“Looking back, some of the economic data has been worse than expected and the start of the recovery seems to be taking longer than people first thought,” Robertshawe said.
In the United States, the S&P 500 hit a fresh record after gaining 0.61% to 6086.37 points. The Dow Jones Industrial Average was up 0.3% to 44,156.73 points and Nasdaq Composite increased 1.28% to 20,009.34.
Technology stocks were strong after Trump announced a US$500 billion artificial intelligence (AI) project called Stargate, with investment from the private sector.
A joint venture led by Open AI, Oracle, Softbank and MGX will build data centres and create more than 100,000 jobs over the next four years. Arm Holdings, Nvidia and Microsoft will provide the technology support.
Oracle rose 6.75% to US$184.22; Nvidia increased 4.43% to US$147.07; and Microsoft was 4.13% to US$446.2.
At home, Fisher and Paykel Healthcare climbed $1.02 or 2.66% to $39.32 on trade worth $19.47m. The share price just headed $39.21 set on November 25.
Robertshawe said Fisher and Paykel will be benefiting from the weak NZ currency and a high flu season in the US, and “we will just have to wait and see whether the company will be subjected to 5%, 10% or 25% tariffs, or medical devices are excluded.”
The NZ dollar was steadily trading at US56.67c against the American greenback.
Vista Group was up 8c or 2.53% to $3.24; Serko gained 6c to $3.71; Channel Infrastructure increased 4c or 2.08% to $1.96; Air New Zealand added 1c to 61.5c; and Heartland Group collected 2c or 1.94% to $1.05.
Synlait Milk increased 1.5c or 3.7% to 42c; Steel & Tube gained 3c or 3.61% to 86c; Promisia Healthcare added 1c or 2.63% to 39c; and Cooks Coffee was up 1.5c or 5.66% to 28c.
Ebos Group, up 20c to $36.80, has appointed Grant Viney as chief executive of the Animal Care division, from February 1. Viney has been executive general manager of Ebos-owned Masterpet.
Gentrack declined 32c or 2.59% to $12.03; Summerset Group fell 46c or 3.48% to $12.74; Spark was down 6c or 2% to $2.945; Freightways eased 12c to $10.59; and Chorus decreased 11c to $8.66.
Vulcan Steel fell 35c or 4.19% to $8; Restaurant Brands was down 10c or 2.44% to $4; Pacific Edge shed 0.003c or 5.17% to 5.5c; NZME eased 2c or 1.85% to $1.06; and PGG Wrightson declined 3c or 1.84% to $1.60.
In the energy sector, Meridian decreased 5c to $5.81; Mercury shed 4c to $6.06; and Contact was up 1c to $9.48.
Contact told the market it has renewed a contract with OMV for the supply of natural gas from the offshore Taranaki Pohokura field from January 2026 to December 2032 – the initial 12-month supply is forecast at 3.5 petajoules and declining after that.

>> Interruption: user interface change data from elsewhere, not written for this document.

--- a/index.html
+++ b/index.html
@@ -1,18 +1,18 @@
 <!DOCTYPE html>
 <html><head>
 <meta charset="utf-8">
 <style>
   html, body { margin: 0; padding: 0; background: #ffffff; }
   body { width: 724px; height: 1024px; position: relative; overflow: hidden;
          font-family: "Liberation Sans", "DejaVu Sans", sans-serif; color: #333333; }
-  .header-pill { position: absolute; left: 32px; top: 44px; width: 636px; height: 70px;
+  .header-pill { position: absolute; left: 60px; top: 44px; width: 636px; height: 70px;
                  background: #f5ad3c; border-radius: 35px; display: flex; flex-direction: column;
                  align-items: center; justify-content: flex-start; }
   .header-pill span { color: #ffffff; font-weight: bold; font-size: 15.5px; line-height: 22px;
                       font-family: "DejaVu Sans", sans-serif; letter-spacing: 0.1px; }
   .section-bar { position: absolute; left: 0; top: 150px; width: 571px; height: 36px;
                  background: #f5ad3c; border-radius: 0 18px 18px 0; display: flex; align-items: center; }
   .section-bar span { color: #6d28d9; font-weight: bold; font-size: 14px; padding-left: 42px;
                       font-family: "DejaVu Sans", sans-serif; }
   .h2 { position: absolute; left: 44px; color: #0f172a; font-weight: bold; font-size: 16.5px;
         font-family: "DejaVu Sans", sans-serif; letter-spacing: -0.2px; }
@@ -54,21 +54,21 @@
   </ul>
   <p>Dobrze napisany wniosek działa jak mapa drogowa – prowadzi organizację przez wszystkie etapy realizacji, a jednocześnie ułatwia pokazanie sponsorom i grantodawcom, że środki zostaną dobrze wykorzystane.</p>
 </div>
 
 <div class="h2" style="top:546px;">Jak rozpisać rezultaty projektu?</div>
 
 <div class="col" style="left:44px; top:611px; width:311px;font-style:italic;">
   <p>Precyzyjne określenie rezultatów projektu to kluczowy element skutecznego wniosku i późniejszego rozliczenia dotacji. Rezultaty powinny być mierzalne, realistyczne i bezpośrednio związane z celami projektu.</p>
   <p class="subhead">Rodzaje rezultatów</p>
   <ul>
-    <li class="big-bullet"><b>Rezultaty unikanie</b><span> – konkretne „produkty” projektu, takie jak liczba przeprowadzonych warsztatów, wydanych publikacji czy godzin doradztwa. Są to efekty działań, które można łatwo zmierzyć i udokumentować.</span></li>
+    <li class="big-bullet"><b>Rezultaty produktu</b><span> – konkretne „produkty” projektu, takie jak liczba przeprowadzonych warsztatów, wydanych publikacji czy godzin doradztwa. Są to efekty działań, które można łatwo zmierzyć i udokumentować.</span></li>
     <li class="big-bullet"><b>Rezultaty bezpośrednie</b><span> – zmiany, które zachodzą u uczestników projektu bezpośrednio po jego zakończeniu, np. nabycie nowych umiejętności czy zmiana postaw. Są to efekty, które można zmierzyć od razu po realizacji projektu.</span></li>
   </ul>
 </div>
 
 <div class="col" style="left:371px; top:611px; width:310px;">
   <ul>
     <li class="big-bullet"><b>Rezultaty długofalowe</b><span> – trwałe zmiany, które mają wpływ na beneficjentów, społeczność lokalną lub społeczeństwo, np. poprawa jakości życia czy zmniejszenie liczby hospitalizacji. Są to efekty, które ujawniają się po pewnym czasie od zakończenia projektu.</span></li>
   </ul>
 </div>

The supply will support Contact’s two gas peaking units at Stratford as well as retail customers. Contact’s supply contract with Maui ended in December.
In its December operating report, Contact had mass market electricity and gas sales of 274GWh compared with 279GWh in the same month in 2023. As at January 20, South Island controlled storage was 108% of mean and North Island 123% of mean.
Other decliners were Investore decreasing 2c or 1.74% to $1.13; Marsden Maritime Holdings down 6c or 1.82% to $3.4; CDL Investments easing 1.5c or 1.96% to 75c; Burger Fuel falling 3c or 8.22% to 33.5c; and General Capital down 1.5c or 5.88% to 24c.
Tower, up 1c to $1.275, announced that its chief financial officer Paul Johnston will take over as the interim chief executive when Blair Turnbull leaves on February 12.
Livestock Improvement Corporation increased 5c or 5.26% to $1 after reporting a 7.98% increase in revenue to $185.66m and 34.83% rise in net profit for the six months ending November. The elite bull team is valued at $96.4m.
Millennium & Copthorne Hotels NZ, up 2c to $2.21, has settled the purchase of the 67-room Mayfair Hotel in Christchurch for $31.9m.